*PROMPT*.
Which lines of the entries below include "Type"? List them all.

Web page edit records
--- START ---

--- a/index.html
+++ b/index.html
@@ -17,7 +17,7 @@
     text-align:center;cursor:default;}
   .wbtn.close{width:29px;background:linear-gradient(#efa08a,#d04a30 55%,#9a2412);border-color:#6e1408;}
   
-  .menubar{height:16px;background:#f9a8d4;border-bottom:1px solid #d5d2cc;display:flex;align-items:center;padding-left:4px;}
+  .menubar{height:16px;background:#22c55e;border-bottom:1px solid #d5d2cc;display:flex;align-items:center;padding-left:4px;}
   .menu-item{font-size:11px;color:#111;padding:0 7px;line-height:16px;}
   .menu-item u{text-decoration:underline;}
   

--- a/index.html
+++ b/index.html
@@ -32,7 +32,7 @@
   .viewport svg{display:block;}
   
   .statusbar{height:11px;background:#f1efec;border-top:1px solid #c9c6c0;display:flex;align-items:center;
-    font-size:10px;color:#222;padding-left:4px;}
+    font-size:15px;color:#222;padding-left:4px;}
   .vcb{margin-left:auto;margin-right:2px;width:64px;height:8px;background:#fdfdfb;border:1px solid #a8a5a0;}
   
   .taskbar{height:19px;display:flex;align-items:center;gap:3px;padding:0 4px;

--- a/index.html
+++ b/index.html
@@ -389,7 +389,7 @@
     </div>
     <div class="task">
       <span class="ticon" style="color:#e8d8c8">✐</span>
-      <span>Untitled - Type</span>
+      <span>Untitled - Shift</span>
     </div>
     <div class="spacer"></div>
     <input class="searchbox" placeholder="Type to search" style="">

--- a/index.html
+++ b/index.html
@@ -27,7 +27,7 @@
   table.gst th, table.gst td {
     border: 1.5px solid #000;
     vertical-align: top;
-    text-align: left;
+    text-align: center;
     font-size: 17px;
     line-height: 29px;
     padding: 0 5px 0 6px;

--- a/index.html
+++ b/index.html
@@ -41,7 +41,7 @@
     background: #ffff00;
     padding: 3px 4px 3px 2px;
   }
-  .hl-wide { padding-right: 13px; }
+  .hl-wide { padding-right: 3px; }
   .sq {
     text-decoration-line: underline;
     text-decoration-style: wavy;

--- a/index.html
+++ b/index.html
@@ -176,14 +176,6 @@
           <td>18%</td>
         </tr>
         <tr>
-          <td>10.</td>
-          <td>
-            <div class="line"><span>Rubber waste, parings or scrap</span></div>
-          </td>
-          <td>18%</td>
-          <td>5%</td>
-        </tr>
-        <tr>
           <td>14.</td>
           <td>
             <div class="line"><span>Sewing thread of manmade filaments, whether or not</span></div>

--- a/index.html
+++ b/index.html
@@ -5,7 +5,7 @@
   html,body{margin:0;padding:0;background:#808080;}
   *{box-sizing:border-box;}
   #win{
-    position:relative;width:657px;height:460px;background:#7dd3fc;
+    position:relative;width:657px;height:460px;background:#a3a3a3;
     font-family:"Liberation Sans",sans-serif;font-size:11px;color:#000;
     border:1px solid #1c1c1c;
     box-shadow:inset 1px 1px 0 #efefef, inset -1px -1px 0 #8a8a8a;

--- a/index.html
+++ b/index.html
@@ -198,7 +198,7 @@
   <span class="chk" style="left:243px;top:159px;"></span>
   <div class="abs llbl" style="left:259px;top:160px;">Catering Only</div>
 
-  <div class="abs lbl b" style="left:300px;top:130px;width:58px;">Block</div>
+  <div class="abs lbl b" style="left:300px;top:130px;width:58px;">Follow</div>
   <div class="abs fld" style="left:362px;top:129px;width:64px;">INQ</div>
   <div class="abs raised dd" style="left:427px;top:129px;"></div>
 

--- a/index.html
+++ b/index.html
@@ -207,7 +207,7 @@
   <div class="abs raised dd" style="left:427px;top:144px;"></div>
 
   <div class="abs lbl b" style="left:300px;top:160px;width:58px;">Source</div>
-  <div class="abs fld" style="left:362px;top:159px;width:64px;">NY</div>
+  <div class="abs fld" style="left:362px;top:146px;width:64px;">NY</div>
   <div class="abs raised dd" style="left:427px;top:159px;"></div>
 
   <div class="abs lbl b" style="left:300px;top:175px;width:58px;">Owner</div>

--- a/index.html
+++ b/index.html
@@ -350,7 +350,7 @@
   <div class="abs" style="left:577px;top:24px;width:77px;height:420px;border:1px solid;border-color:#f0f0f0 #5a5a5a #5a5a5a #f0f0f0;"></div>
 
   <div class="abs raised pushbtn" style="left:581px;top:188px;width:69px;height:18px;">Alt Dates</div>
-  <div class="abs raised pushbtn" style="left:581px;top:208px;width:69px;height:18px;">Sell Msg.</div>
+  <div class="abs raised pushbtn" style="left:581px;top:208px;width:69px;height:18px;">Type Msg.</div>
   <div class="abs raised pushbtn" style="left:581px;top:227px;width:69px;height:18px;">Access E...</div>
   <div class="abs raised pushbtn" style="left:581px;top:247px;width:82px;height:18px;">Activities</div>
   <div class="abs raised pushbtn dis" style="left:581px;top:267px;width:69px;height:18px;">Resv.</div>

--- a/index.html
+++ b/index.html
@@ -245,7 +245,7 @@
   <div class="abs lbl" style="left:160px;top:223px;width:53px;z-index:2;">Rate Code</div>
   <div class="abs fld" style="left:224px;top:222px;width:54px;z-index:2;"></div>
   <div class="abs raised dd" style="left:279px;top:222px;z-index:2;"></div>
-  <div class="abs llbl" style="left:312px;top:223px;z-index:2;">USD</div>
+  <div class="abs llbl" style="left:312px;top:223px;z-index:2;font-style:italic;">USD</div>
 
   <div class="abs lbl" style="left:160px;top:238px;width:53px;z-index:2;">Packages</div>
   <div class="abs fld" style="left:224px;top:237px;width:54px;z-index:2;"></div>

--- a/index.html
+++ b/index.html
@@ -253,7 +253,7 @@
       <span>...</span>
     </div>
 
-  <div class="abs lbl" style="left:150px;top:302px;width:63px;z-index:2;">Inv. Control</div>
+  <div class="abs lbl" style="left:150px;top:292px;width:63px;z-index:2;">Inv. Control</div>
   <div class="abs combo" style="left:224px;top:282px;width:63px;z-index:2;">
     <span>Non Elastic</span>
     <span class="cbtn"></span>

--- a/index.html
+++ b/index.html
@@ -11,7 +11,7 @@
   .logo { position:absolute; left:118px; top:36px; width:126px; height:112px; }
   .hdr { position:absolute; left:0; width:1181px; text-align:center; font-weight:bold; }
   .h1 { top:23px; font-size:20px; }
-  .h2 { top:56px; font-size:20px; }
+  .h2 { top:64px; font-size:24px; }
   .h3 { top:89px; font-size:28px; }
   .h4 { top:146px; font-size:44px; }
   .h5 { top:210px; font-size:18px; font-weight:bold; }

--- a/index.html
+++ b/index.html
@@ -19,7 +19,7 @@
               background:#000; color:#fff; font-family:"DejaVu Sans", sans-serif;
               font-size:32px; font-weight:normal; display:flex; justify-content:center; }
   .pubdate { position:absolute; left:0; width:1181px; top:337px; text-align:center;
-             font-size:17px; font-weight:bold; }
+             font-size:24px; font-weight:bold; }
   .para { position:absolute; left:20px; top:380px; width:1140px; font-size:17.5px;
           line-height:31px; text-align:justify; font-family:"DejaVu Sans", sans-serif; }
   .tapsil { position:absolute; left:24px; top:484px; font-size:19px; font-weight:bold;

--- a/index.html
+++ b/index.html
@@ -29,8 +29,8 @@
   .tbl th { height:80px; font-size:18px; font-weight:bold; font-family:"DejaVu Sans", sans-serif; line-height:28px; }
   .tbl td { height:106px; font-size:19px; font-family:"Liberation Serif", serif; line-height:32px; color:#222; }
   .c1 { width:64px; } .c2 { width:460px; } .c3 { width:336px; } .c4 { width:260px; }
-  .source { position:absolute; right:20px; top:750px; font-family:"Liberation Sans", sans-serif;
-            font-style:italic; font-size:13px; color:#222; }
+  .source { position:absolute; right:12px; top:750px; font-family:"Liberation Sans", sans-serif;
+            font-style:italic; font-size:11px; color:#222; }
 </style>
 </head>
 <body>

--- END ---

*ANSWER SPACE*.
-      <span>Untitled - Type</span>
     <input class="searchbox" placeholder="Type to search" style="">
+  <div class="abs raised pushbtn" style="left:581px;top:208px;width:69px;height:18px;">Type Msg.</div>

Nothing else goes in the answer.